§ **About this exercise**
Nothing but the lines from the line with "[24,273,631,289] [24,298,604,314] [24,323,200,339]" through the end of the data is to be copied, and each is to be copied exactly.

§ **Before-and-after change records**
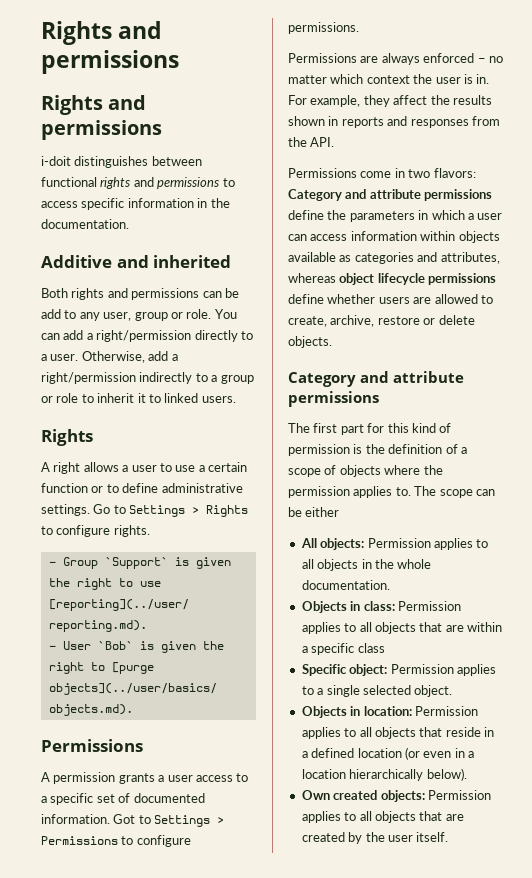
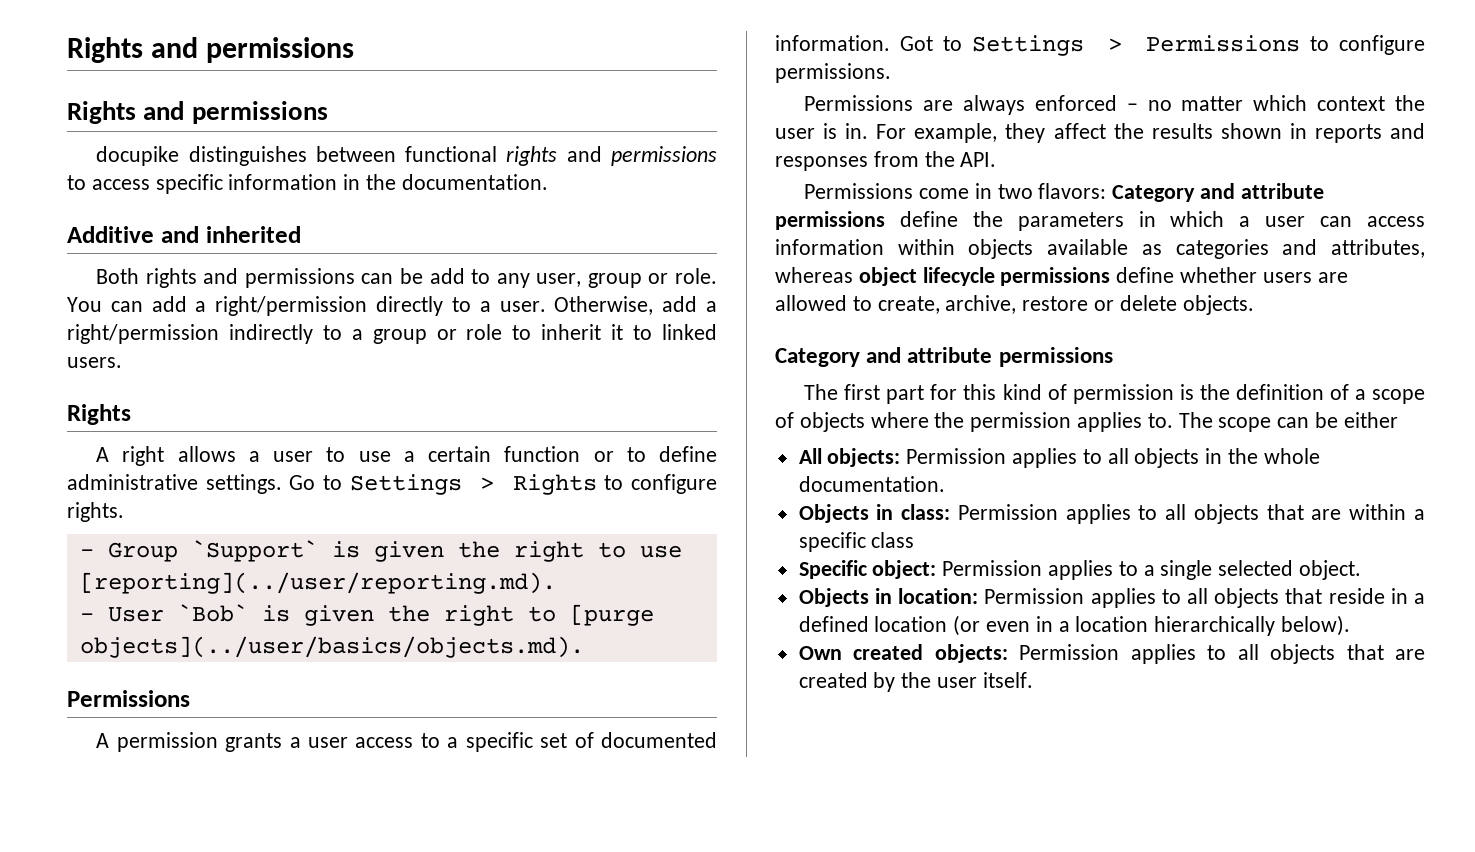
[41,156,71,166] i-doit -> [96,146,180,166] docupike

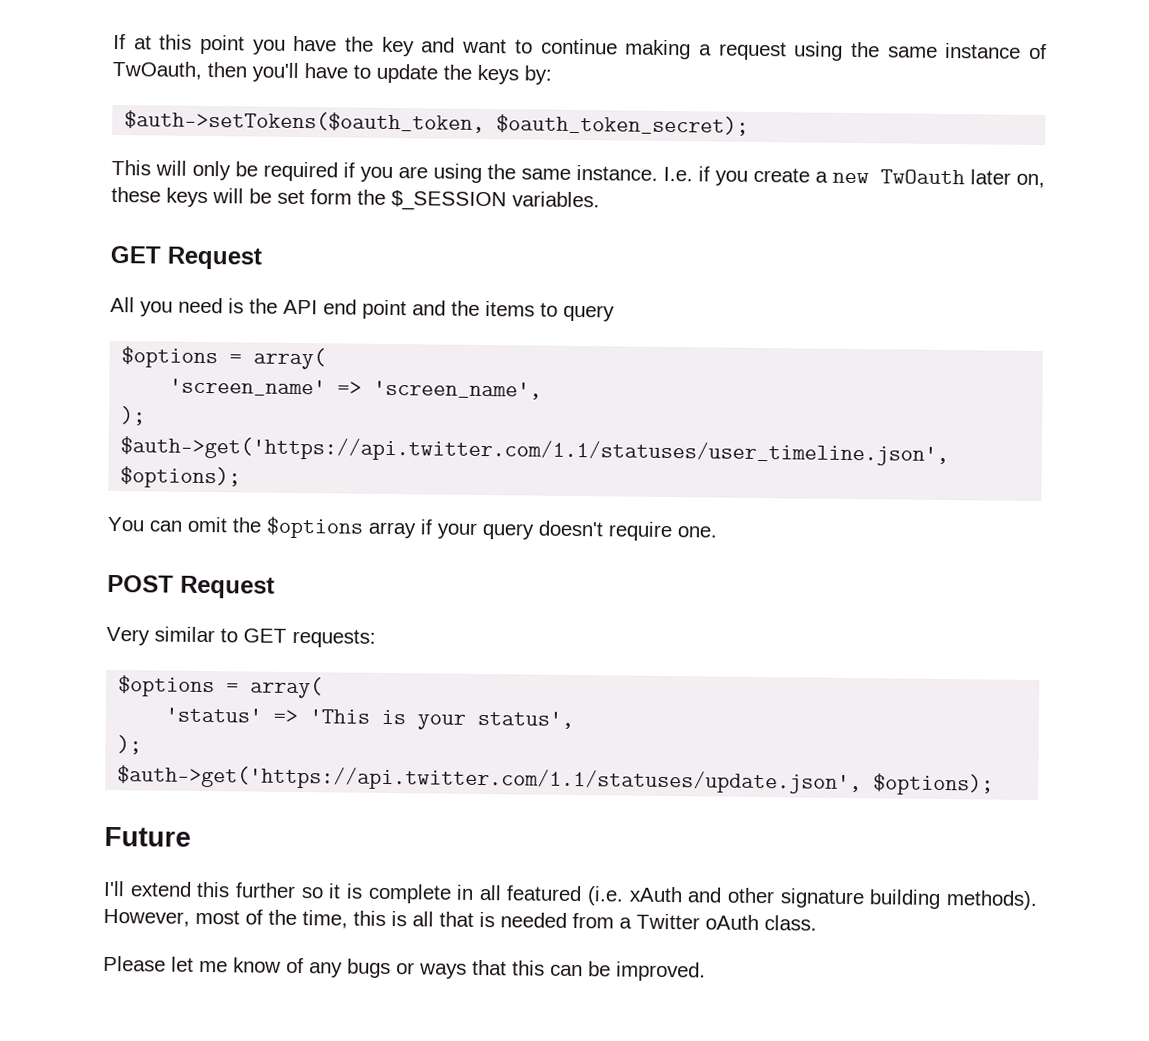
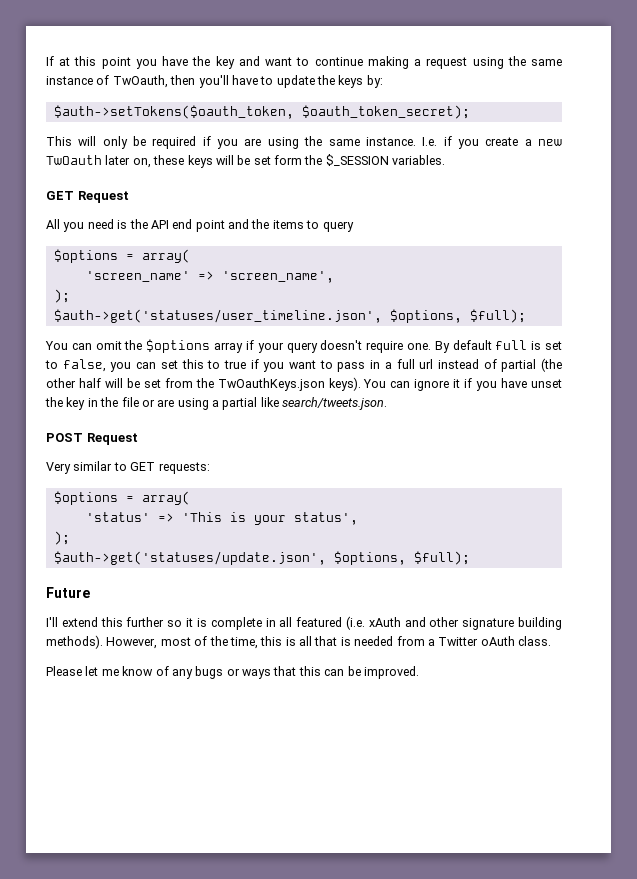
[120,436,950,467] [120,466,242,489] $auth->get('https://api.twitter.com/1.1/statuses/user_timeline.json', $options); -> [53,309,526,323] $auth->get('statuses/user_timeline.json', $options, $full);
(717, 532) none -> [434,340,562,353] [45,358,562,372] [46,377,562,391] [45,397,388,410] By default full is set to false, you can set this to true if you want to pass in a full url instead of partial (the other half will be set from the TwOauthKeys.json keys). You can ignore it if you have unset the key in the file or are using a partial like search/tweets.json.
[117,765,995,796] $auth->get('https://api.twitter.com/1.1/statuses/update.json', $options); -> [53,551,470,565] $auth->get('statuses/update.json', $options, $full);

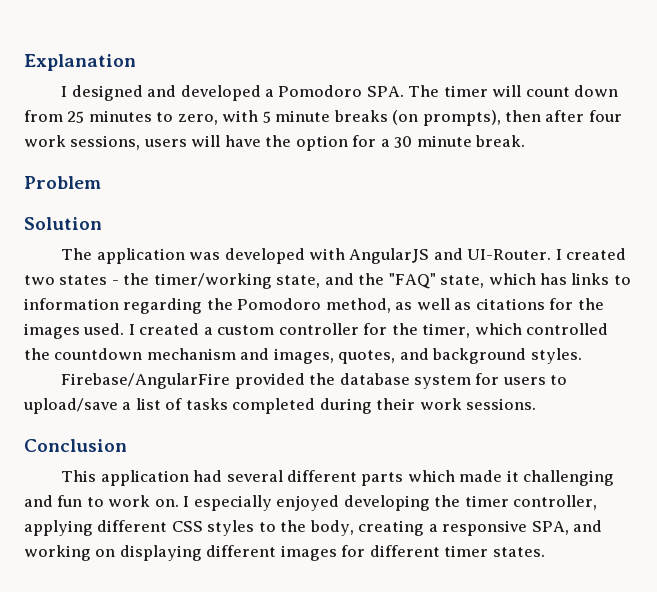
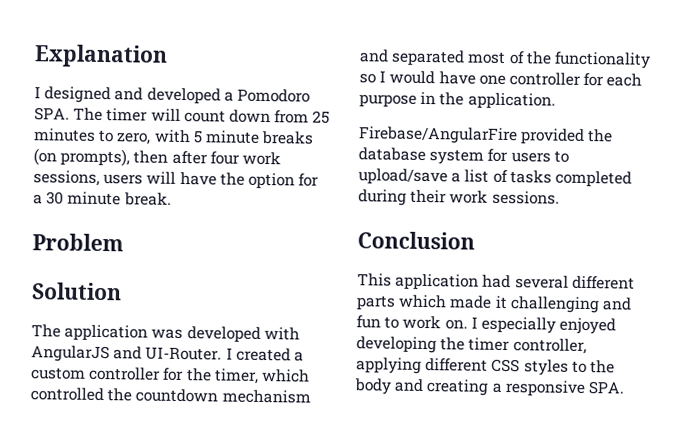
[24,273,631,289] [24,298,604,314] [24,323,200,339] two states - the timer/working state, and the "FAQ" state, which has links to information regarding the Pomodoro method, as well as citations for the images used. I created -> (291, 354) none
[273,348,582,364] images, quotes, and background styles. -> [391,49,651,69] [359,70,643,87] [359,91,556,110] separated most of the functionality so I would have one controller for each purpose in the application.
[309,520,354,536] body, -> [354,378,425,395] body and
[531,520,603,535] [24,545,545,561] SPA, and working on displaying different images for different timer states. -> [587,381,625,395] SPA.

§ **Response below**
[24,273,631,289] [24,298,604,314] [24,323,200,339] two states - the timer/working state, and the "FAQ" state, which has links to information regarding the Pomodoro method, as well as citations for the images used. I created -> (291, 354) none
[273,348,582,364] images, quotes, and background styles. -> [391,49,651,69] [359,70,643,87] [359,91,556,110] separated most of the functionality so I would have one controller for each purpose in the application.
[309,520,354,536] body, -> [354,378,425,395] body and
[531,520,603,535] [24,545,545,561] SPA, and working on displaying different images for different timer states. -> [587,381,625,395] SPA.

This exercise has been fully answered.